◆ Entries shown ◆

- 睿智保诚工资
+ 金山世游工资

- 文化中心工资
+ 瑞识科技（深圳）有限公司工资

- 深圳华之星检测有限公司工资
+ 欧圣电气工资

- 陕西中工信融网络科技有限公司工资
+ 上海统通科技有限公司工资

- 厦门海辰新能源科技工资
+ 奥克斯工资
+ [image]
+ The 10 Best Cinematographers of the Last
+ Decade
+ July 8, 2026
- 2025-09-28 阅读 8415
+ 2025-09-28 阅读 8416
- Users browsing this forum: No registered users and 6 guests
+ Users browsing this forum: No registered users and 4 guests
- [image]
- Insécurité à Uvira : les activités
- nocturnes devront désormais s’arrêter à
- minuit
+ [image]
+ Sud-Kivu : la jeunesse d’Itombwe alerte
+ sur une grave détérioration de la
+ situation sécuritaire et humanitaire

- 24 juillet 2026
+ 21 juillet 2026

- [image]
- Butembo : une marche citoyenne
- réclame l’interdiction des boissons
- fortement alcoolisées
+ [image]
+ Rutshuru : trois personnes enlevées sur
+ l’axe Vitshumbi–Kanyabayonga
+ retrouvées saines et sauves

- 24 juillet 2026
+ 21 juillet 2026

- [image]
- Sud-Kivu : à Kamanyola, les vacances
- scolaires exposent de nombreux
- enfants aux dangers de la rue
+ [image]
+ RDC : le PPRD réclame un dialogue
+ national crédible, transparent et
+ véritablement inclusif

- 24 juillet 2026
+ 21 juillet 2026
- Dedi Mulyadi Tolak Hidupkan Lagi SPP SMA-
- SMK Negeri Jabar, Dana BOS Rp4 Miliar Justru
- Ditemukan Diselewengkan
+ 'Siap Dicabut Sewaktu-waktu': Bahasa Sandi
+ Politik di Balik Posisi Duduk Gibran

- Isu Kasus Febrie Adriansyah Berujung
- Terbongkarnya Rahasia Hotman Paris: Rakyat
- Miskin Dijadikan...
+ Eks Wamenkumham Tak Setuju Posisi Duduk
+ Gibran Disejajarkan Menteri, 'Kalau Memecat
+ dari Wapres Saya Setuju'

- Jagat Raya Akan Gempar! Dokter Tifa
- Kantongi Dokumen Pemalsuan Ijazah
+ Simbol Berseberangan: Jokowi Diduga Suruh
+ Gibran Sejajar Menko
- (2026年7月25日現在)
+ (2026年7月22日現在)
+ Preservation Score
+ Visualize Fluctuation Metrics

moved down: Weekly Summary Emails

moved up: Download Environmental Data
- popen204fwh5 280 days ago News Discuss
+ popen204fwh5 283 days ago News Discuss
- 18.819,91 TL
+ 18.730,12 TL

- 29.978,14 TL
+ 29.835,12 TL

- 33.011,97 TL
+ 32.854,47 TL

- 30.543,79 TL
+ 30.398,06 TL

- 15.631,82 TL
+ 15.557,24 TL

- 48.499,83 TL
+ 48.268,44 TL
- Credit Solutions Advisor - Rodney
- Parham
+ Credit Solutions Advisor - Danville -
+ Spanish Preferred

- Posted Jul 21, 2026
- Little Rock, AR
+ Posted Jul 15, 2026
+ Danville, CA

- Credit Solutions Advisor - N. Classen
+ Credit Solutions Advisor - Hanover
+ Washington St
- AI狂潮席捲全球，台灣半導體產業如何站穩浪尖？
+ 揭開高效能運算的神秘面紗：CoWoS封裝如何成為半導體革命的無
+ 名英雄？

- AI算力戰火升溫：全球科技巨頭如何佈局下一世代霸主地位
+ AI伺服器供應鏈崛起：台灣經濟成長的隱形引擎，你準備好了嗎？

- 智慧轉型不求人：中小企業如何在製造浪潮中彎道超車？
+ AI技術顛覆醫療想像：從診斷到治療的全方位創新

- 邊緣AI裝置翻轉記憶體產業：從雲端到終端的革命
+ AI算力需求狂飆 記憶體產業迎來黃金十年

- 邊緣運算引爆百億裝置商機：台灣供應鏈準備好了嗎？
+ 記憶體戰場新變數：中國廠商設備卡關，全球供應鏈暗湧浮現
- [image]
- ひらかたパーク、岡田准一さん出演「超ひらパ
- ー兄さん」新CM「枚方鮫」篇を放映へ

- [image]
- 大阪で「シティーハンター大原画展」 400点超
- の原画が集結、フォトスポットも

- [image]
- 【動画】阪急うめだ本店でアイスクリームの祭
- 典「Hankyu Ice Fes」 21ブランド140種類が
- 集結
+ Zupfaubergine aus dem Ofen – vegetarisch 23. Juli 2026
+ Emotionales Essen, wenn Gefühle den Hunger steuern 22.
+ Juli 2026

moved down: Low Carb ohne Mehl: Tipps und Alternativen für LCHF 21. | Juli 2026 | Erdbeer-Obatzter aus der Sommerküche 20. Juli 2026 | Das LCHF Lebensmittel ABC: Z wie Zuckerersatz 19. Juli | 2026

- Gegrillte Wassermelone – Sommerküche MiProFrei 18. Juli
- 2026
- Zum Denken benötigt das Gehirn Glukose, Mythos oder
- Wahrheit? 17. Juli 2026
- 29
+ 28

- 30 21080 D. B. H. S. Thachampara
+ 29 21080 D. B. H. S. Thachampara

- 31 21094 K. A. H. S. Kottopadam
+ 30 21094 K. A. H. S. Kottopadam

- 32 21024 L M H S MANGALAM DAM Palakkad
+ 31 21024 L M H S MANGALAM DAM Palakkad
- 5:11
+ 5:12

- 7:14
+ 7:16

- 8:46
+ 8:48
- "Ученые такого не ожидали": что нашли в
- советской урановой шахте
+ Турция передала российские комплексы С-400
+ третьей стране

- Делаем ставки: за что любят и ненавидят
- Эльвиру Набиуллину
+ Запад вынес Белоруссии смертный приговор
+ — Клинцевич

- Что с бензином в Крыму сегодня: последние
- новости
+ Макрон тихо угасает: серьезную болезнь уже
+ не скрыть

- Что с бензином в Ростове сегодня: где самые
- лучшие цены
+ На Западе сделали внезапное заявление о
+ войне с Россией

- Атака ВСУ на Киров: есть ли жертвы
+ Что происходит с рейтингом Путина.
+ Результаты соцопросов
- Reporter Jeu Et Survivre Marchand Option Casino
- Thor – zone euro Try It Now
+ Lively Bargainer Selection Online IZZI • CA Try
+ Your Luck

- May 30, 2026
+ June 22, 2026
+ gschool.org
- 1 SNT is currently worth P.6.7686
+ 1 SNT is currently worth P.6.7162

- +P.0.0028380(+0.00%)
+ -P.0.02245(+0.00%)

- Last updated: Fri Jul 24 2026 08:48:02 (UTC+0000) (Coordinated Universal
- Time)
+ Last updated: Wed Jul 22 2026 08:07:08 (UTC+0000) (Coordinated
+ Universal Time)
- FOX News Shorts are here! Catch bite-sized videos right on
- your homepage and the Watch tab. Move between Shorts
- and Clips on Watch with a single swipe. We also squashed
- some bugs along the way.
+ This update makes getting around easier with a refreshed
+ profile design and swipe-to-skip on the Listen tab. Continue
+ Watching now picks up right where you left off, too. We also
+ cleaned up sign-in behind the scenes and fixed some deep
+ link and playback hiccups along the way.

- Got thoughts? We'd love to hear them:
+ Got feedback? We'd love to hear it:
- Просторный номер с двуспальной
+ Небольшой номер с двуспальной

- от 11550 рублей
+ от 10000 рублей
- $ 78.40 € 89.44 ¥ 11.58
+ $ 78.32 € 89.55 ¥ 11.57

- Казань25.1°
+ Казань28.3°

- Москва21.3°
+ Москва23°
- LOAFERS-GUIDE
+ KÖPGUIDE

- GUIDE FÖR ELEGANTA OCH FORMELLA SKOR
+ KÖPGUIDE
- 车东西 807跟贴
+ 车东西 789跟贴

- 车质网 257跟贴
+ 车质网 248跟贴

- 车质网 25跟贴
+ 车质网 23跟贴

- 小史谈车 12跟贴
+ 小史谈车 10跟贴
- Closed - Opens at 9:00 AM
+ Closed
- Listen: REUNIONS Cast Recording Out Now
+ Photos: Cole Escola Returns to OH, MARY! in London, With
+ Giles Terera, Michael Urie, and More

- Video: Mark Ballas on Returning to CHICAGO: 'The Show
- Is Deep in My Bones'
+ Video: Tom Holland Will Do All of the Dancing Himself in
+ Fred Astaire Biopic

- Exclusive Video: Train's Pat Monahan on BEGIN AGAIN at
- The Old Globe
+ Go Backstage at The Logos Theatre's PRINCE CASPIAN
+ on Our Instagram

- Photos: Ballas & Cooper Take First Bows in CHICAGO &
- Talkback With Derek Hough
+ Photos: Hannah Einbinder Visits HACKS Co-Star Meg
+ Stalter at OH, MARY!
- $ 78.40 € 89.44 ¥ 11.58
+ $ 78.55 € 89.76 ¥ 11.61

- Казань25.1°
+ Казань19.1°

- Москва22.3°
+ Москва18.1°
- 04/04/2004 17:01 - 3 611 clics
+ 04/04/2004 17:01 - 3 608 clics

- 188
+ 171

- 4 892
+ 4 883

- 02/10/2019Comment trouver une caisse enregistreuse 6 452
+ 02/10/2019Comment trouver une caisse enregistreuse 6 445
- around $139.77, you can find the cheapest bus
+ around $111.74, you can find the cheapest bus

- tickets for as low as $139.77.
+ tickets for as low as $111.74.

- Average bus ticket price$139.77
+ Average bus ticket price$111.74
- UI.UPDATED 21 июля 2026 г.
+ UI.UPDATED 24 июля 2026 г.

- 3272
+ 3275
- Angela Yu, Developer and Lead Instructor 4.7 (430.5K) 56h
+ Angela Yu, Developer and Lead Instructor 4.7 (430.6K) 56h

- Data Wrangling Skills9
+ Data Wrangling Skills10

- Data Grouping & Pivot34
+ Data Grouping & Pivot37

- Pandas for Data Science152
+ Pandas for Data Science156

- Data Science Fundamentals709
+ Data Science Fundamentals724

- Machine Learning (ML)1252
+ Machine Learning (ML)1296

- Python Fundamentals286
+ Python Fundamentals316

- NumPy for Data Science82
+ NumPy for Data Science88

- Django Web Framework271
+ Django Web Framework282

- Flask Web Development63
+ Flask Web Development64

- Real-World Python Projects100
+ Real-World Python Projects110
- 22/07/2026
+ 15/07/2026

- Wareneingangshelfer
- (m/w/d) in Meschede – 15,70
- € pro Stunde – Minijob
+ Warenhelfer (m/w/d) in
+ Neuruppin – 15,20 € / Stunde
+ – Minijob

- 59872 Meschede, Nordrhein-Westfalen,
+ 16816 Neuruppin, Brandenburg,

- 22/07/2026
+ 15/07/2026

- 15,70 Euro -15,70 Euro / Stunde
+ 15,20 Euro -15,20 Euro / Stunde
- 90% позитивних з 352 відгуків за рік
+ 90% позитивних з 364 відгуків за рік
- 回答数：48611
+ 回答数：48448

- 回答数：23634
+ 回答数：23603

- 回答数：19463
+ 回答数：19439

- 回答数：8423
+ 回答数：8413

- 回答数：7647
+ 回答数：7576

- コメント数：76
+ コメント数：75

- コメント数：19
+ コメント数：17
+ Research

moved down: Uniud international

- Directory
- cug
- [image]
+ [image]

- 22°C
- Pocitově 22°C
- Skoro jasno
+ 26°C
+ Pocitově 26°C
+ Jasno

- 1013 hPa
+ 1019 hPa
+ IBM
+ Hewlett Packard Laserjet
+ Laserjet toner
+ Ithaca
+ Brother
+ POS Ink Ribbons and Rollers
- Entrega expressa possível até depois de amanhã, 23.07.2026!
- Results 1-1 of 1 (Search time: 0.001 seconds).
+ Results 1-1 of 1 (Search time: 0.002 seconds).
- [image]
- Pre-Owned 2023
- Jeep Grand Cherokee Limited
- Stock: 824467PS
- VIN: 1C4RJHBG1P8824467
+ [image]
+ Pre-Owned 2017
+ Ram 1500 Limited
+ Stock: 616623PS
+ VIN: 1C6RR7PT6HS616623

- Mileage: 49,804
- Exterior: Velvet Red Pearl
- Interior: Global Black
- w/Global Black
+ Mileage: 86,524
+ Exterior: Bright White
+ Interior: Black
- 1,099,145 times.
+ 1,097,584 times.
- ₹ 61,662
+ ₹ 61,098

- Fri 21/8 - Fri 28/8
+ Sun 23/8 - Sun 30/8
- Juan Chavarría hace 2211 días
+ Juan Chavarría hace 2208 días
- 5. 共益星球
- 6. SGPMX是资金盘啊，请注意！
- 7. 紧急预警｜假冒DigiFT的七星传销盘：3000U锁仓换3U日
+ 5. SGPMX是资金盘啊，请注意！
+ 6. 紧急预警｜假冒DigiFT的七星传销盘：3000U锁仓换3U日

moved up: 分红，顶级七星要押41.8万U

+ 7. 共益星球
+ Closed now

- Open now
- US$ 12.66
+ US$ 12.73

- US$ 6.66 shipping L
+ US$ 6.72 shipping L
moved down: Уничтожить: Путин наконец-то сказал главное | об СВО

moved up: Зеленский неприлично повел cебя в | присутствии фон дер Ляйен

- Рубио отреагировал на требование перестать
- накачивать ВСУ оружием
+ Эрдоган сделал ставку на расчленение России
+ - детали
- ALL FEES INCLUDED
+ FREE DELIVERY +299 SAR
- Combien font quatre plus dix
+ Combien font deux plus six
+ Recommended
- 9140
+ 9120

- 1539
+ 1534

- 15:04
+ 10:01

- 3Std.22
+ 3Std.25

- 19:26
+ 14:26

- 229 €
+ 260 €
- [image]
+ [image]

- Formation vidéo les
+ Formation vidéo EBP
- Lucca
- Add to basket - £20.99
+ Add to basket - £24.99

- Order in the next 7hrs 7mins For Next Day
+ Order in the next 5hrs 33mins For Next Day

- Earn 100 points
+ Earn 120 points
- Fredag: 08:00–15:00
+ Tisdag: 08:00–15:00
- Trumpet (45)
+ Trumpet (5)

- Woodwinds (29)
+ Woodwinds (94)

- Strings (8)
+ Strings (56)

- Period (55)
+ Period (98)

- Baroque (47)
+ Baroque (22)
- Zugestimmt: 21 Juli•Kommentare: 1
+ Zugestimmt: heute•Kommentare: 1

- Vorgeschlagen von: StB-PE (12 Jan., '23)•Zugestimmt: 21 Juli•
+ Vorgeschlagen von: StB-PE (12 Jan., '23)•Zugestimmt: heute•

◆ Task goal ◆
When you reach the line containing "- VIN: 1C4RJHBG1P8824467" in the data above, start copying exactly, and stop after the line containing "- 1,099,145 times.".

◆ Worked solution ◆
- VIN: 1C4RJHBG1P8824467
+ [image]
+ Pre-Owned 2017
+ Ram 1500 Limited
+ Stock: 616623PS
+ VIN: 1C6RR7PT6HS616623

- Mileage: 49,804
- Exterior: Velvet Red Pearl
- Interior: Global Black
- w/Global Black
+ Mileage: 86,524
+ Exterior: Bright White
+ Interior: Black
- 1,099,145 times.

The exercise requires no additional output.